This issue proposes adding exec-sandbox as a LangChain community integration, covering three surfaces:

  1. ExecSandboxTool -- a BaseTool subclass for ReAct agents
  2. ExecSandboxBackend -- a SandboxBackendProtocol implementation for Deep Agents
  3. exec_sandbox_eval -- an eval function for langgraph-codeact

Motivation

The current landscape

SolutionIsolationSelf-hostedLanguagesMaintained
langchain-sandbox (Pyodide)WASM + DenoYesPython onlyArchived (Jan 2026)
E2BFirecracker VMComplex (Terraform + Nomad)Python, JS/TS, R, Java, BashYes
ModalgVisor (userspace kernel)No (cloud only)PythonYes
DaytonaDocker / Kata / SysboxYes (self-hosted via K8s, AGPL-3.0)MultiYes
RunloopCloud sandboxNo (cloud API)MultiYes
exec-sandboxHardware VM (KVM/HVF)Yes (pip install)Python, JS/TS, ShellYes

Why exec-sandbox complements existing integrations

  1. Data sovereignty -- Code and data never leave the machine. Required for regulated industries and enterprise security policies that prohibit sending code to external services.

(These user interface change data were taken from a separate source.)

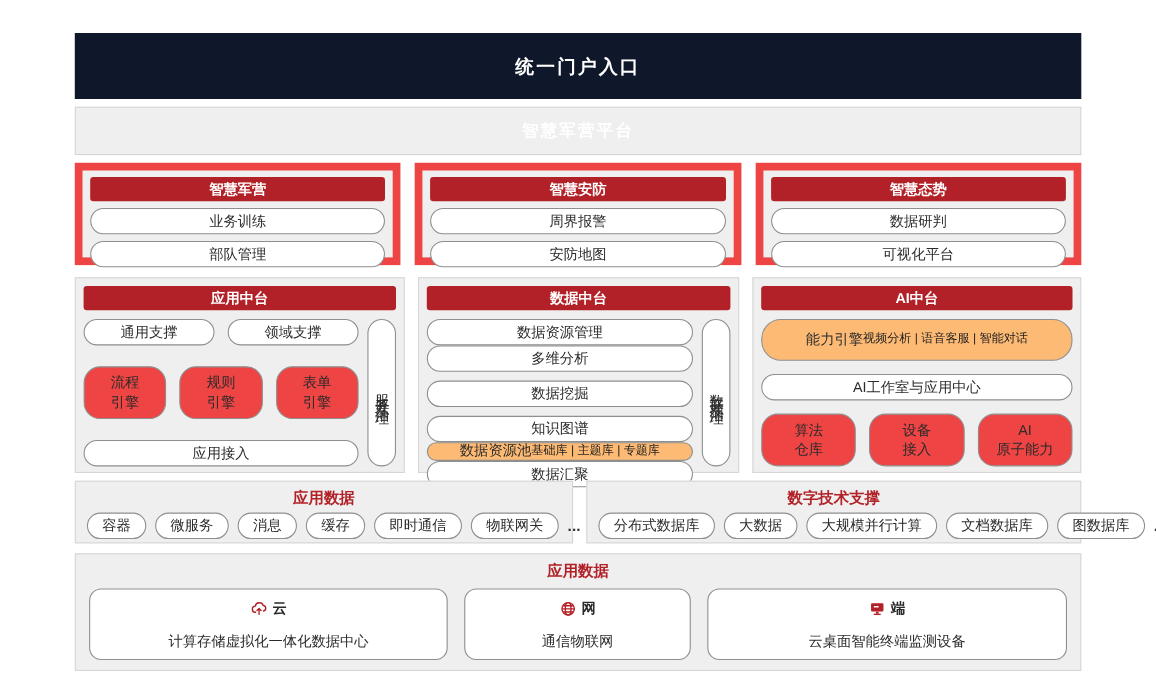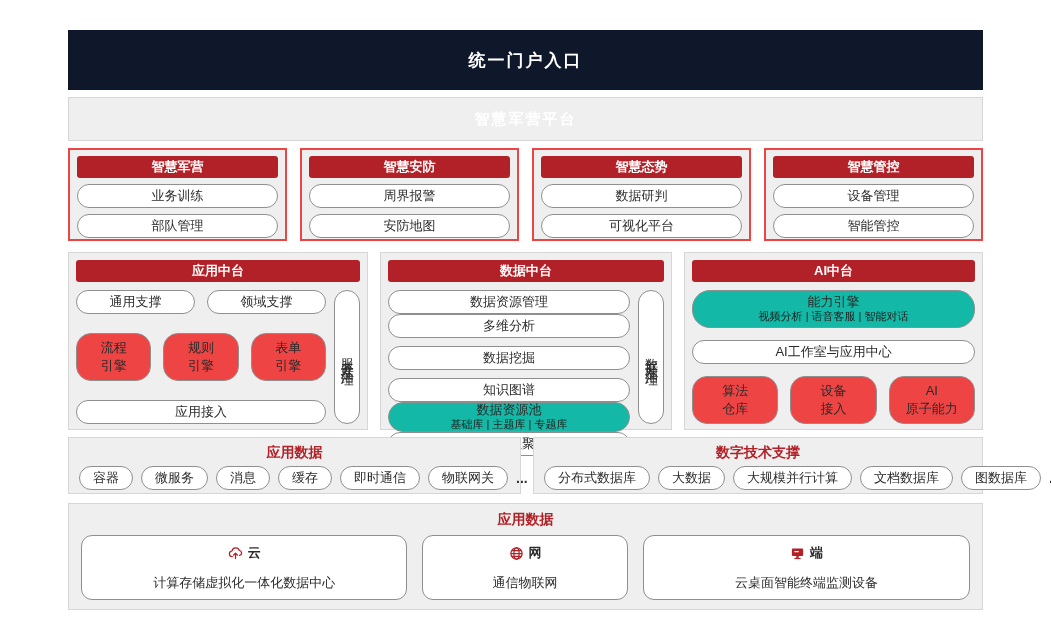"智慧军营" .module { border: 2px solid #ef4444 -> 7px solid #ef4444 }
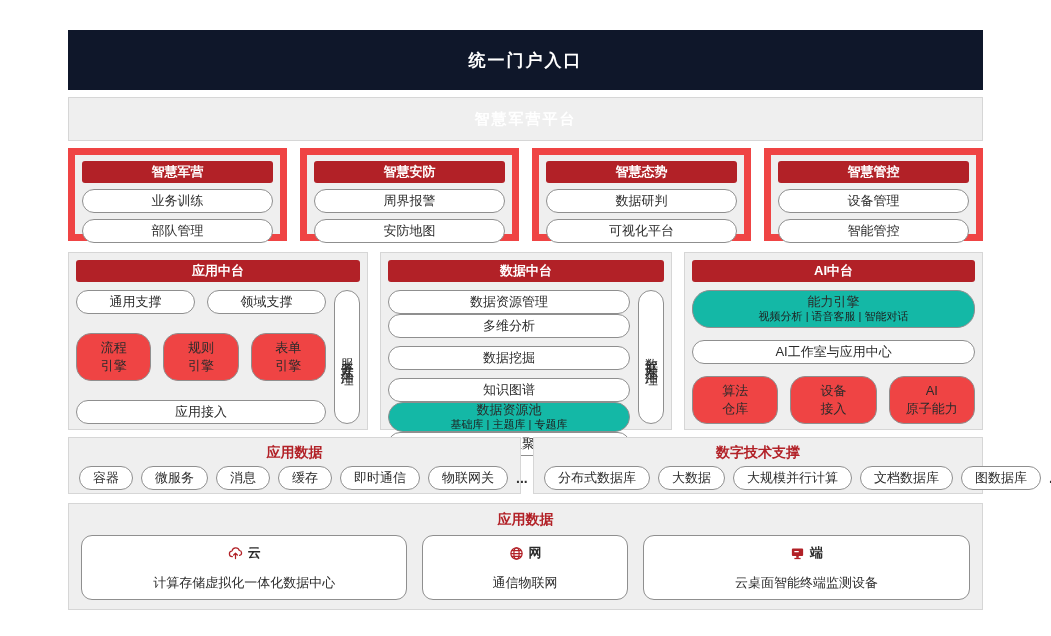"智慧管控" div.module { html: <div> <div>智慧管控</div> <div>设备管理</div> <div>智能管控</div> </div> -> none }
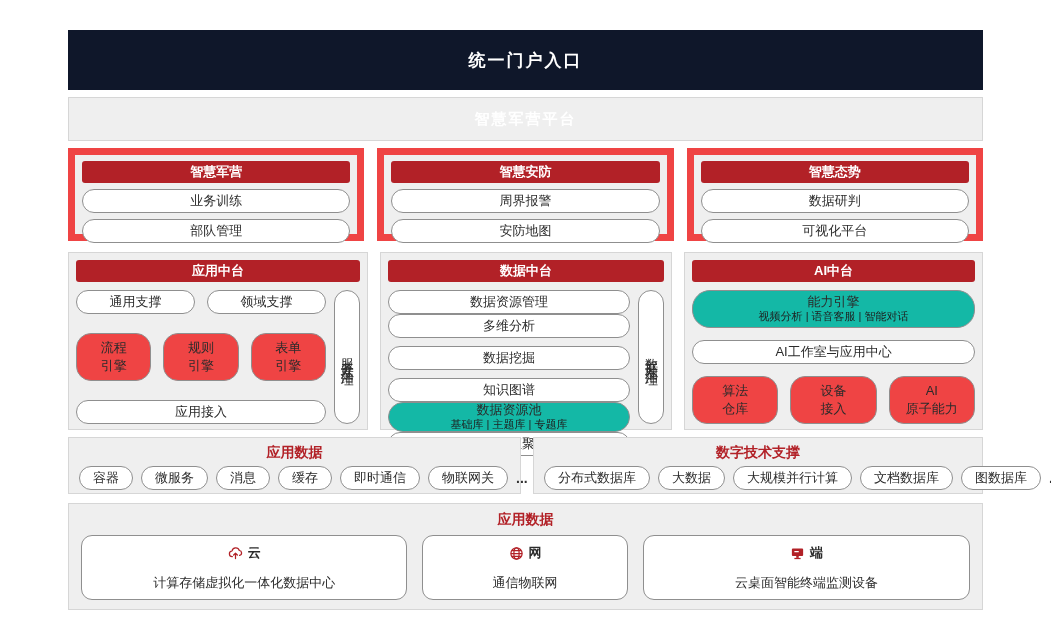"能力引擎" .pill2 { background: #14b8a6 -> #fdba74; flex-direction: column -> none }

  2. No cloud dependency -- pip install exec-sandbox + brew install qemu is the entire setup. No API key, no cloud account.

  3. macOS development -- Develop and test locally on Mac (HVF) with the same isolation model as production Linux (KVM). E2B, Modal, Daytona, and Runloop require Linux/cloud for execution.

  4. Hardware-level isolation -- Each execution runs in a dedicated QEMU microVM with its own kernel. The security model includes hardware virtualization (KVM/HVF), a hardened kernel (~360 subsystems stripped), EROFS read-only rootfs, seccomp, cgroups v2, namespaces, and unprivileged QEMU. See the security documentation for details.

  5. Full runtime support -- Runs native CPython 3.14 / Bun 1.3 / Bash. Arbitrary pip install works (any package with a prebuilt musllinux wheel). Unlike Pyodide (~300+ compatible packages), the full ecosystem is available.

Both cloud-managed sandboxes (E2B, Modal, Daytona, Runloop) and exec-sandbox can coexist as LangChain integrations. Cloud sandboxes are ideal for teams that want managed infrastructure. exec-sandbox is for teams that need self-hosted execution with full control over the security boundary.

Proposed Implementations

1. ExecSandboxTool -- BaseTool for ReAct Agents

Follows the same pattern as E2BDataAnalysisTool in langchain_community.tools. Key difference: native async support (_arun).

from langchain_core.tools import BaseTool
from pydantic import BaseModel, Field
from exec_sandbox import ExecutionResult, Scheduler, SchedulerConfig


class ExecSandboxInput(BaseModel):
    code: str = Field(..., description="The code to execute.")
    language: str = Field(default="python", description="'python', 'javascript', or 'raw' (shell).")
    packages: list[str] = Field(default_factory=list, description="Packages to install (e.g., ['pandas==2.2.0']).")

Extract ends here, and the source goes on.